Another useful datatype that is the "set" data type.


Sets are an **unordered** collection of **unique** items. Let's see how they work through examples.

In [None]:
#first let's construct an empty set
my_set = set()
my_set

Our set is empty, so let's start adding items to it

In [None]:
my_set.add(0)
my_set

In [None]:
my_set.add(1)
my_set.add(2)
my_set

In [None]:
# now let's add a duplicate
my_set.add(2)

# notice that the duplicate is not added - sets contain unique values
my_set

In [None]:
# `update` lets you add multiple elements at once
my_set.update([11,12,13])


In [None]:
# `remove` lets you remove an element
my_set.remove(11)

In [None]:
#  but will throw an error if the element is not in the set
my_set.remove(11)

In [None]:
# `discard` lets you remove an element without throwing an error if it's not in the set
my_set.discard(9)

### Casting

We can also change lists to sets and back by a process that is called casting. (We saw casting before in the context of dictionaries keys and values). Let's see how this works.

In [None]:
my_list = [1,2,3,4,0,2,3,4,5,6,1,2,3]
my_list

In [None]:
#casting the list to a set - notice how that will eliminate additional occurences of any value
set(my_list)

### Other set operations

Going back to our math education, we can define two common operations between two sets A and B
- **union** the union of A and B is a set that contains any element contained in either A or B
- **intersection** the interection of A and B is a set that contains elements both in A and B

Python sets have the union and interection methods. Let's see an example

In [None]:
A = {0,1,3,5,9,10}
B = {0,2,4,6,8,10}

In [None]:
# `union` returns all elements in either set
A.union(B)

In [None]:
# therefore it does not matter which set we call the method on
B.union(A)

In [None]:
# `intersection` returns only elements in both sets
A.intersection(B)

In [None]:
# again, it does not matter which set we call the method on
B.intersection(A)

In [None]:
# `difference` returns a set containing all the elements of the first set that are not in the second set.
A.difference(B)

In [None]:
# here, the order of the sets matters
B.difference(A)

### Sets VS Lists

While both sets and lists are used to store collections of items, there are key differences:

1. Uniqueness: As already discussed, sets can't have duplicate items, while lists can.
2. Order: Lists are ordered collections, meaning items have a specific order in which they appear. Sets are unordered.
3. Mutability: Lists are mutable (i.e., you can change their content after creation). Sets are mutable too, but the items contained in sets must be of an immutable type (like strings, numbers, and tuples).

### Example

Imagine you're a web analyst for an e-commerce company. You want to understand the behavior of users visiting your website. Here's how sets can be beneficial:

Scenario: You've just had a big sale on your website. You've collected data on visitors for two days - the day of the sale and the day after. You want to know:

How many unique visitors came to your website each day?
How many visitors came on both days?
How many visitors only came on the sale day and not the day after?
Assuming you have a list of user IDs (or some identifier) for visitors each day:

In [None]:
# Day of the sale
sale_day_visitors = ["user1", "user2", "user3", "user4", "user2", "user5"]

# Day after the sale
post_sale_day_visitors = ["user4", "user6", "user7", "user8", "user1"]
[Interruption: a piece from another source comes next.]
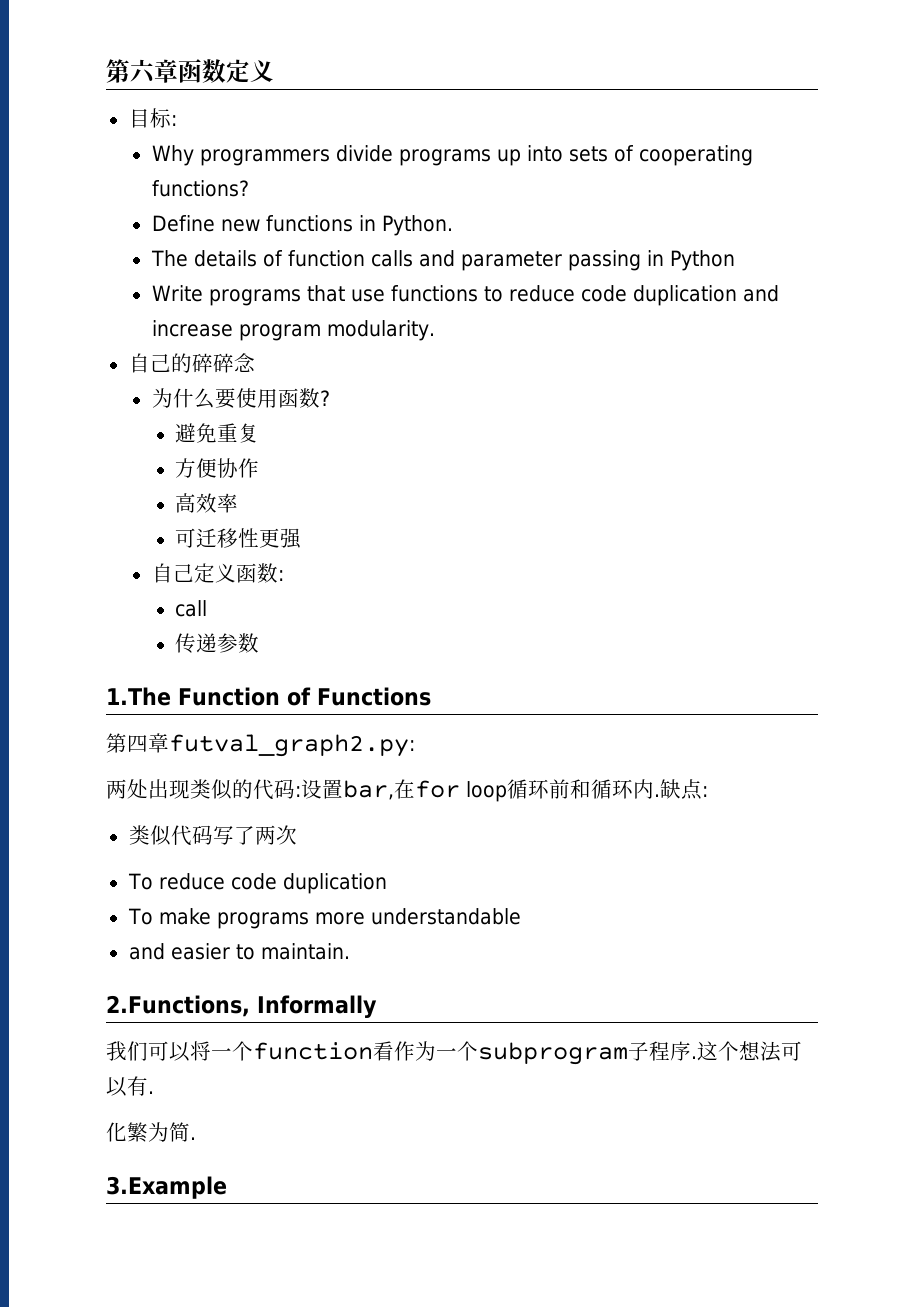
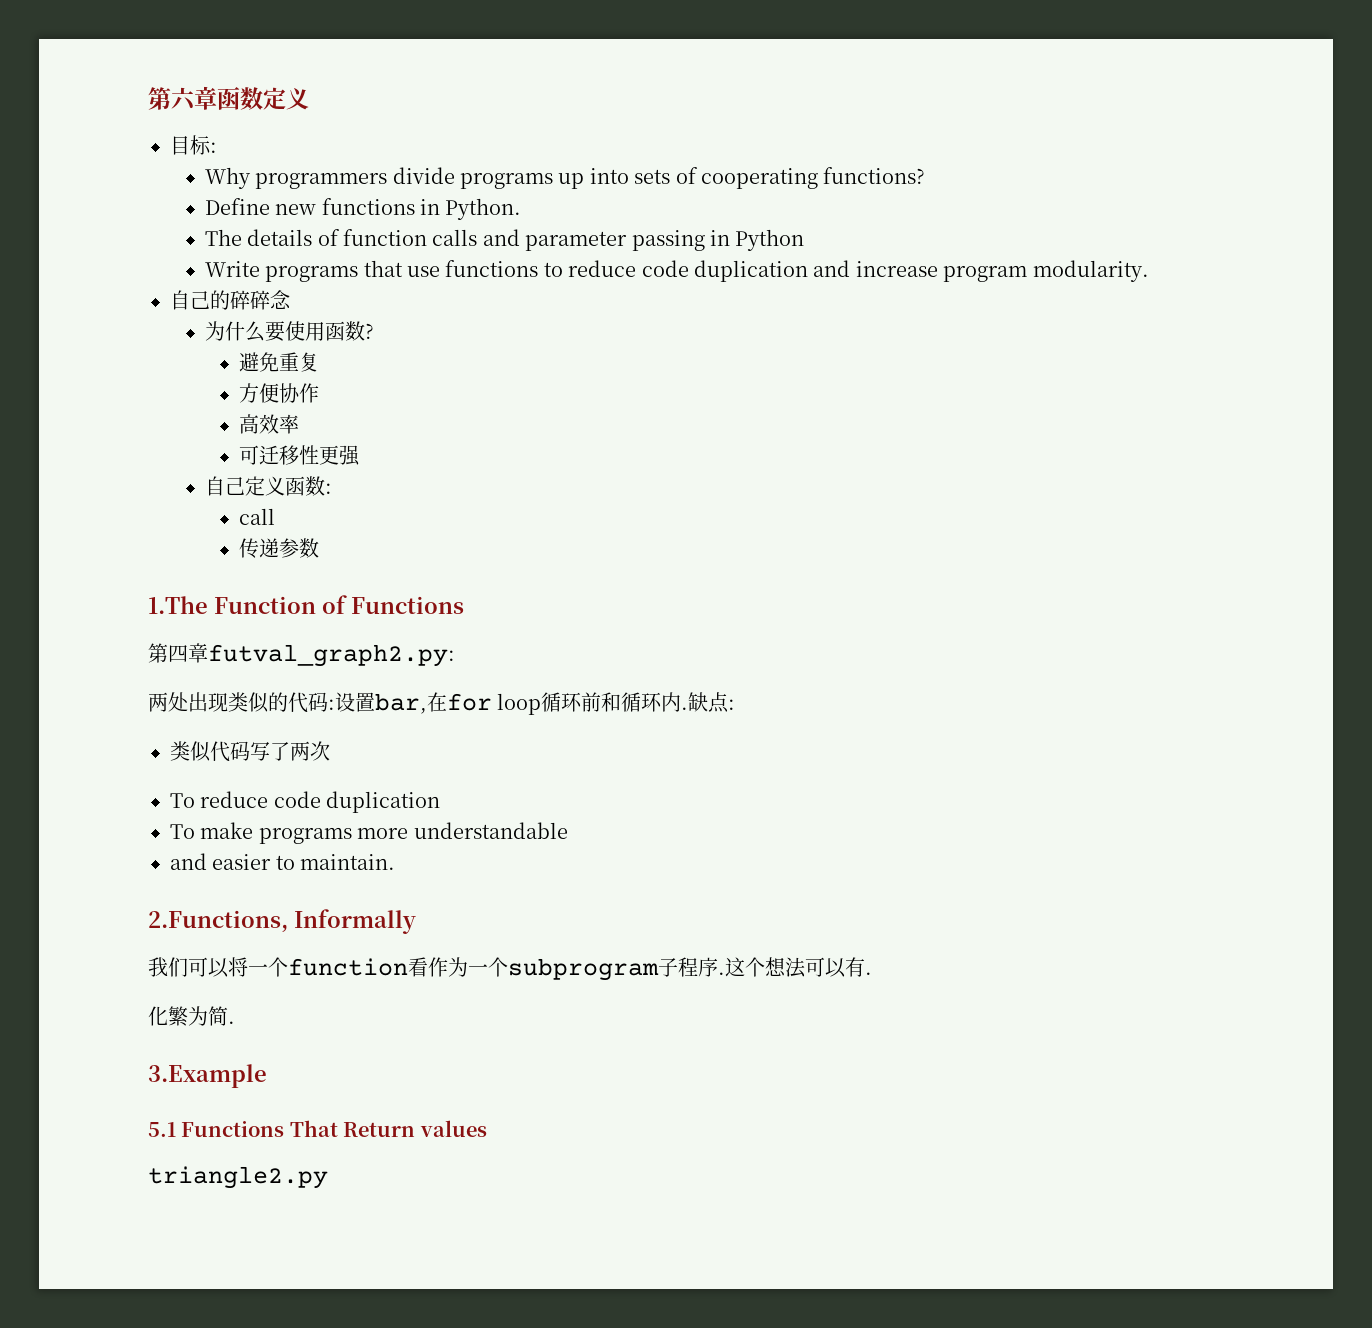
(227, 1187) none -> [148,1120,487,1137] [148,1166,328,1189] // 5.1 Functions That Return values // triangle2.py

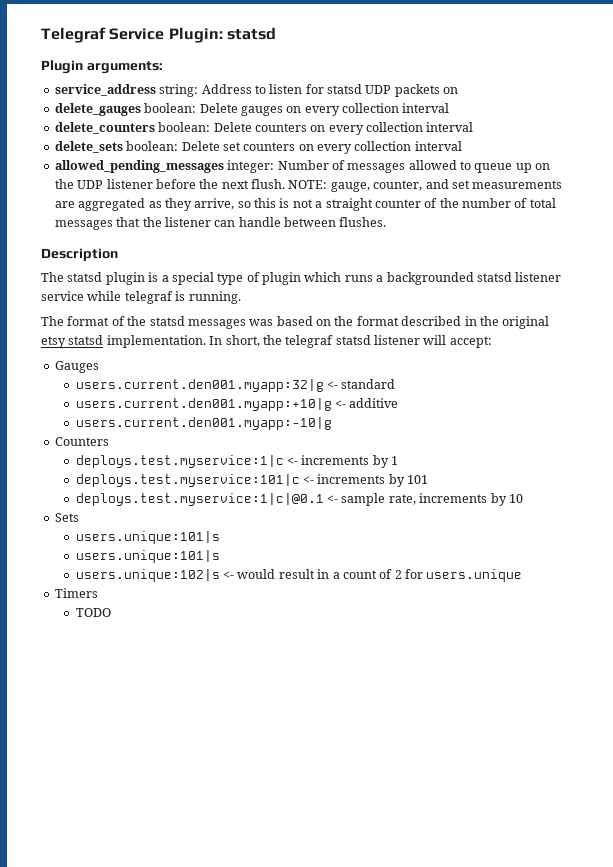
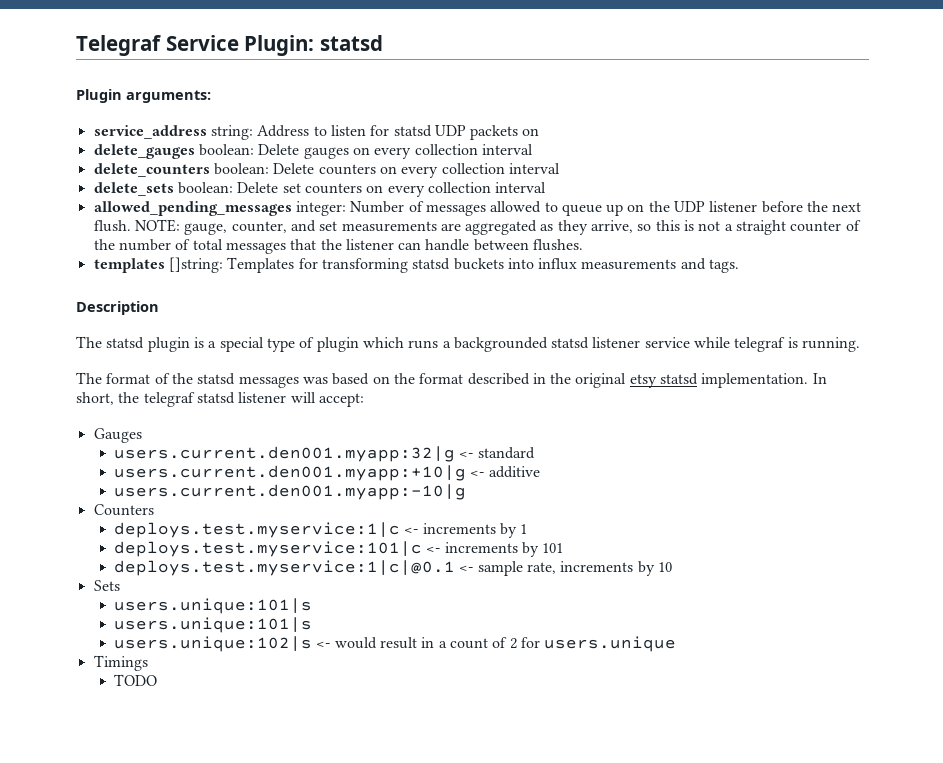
(387, 222) none -> [93,257,740,273] // templates []string: Templates for transforming statsd buckets into influx measurements and tags.
[54,588,98,598] Timers -> [93,655,148,671] Timings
# Converting lists to sets to get unique visitors
sale_day_set = set(sale_day_visitors)
post_sale_day_set = set(post_sale_day_visitors)


In [None]:
# 1. Number of unique visitors each day
print(f"Unique visitors on sale day: {len(sale_day_set)}")
print(f"Unique visitors on the day after the sale: {len(post_sale_day_set)}")


In [None]:
# 2. Visitors on Both Days (Intersection):
both_days = sale_day_set.intersection(post_sale_day_set)
print(f"Visitors on both days: {both_days}")


In [None]:
# 3. Visitors only on the sale day (Difference):
only_sale_day = sale_day_set.difference(post_sale_day_set)
print(f"Visitors only on the sale day: {only_sale_day}")


--- 
# 🔗 ✂️ 2. Assignment by reference and value

"In Python, understanding how variables reference data can be crucial to prevent unintended side effects. The behavior of variables, especially when assigned or copied, can be surprising if you don't understand how Python's memory management works.

- When using the = operator, Python performs an **assignment by reference**:
- Assignment by reference means that the contents to which a variable refers to **are not copied**.
- Instead, the variable remembers only the address of those contents in the memory of your computer.

Let's see an example

In [None]:
my_dict = {'cat':'die Katze', 'dog':'der Hund'}

# assign my_dict to the variable second_dict by reference
second_dict = my_dict

In [None]:
#both refer to the same content
print( my_dict == second_dict )
print(my_dict)
print(second_dict)

The `is` operator checks if two variables refer to the exact same object in memory, not just if they are equal.

In [None]:
#but each variable refers to the same place in memory!
my_dict is second_dict

In [None]:
# when you change the contents, then they change for every referece (variable) to this place in memory
my_dict['mice'] = 'die Mäuse'
print(my_dict)
print(second_dict)

In [None]:
del my_dict['mice']
print(my_dict)
print(second_dict)

The variables my_dict and second_dict refer to the same place in memory!
- when you change the dictionary by using any one of them, then the changes are reflected in both variables
- this can be good, but also incovnenient: you might want to story a copy of the dictionary at second_dict, and make changes that are not reflected in the original copy!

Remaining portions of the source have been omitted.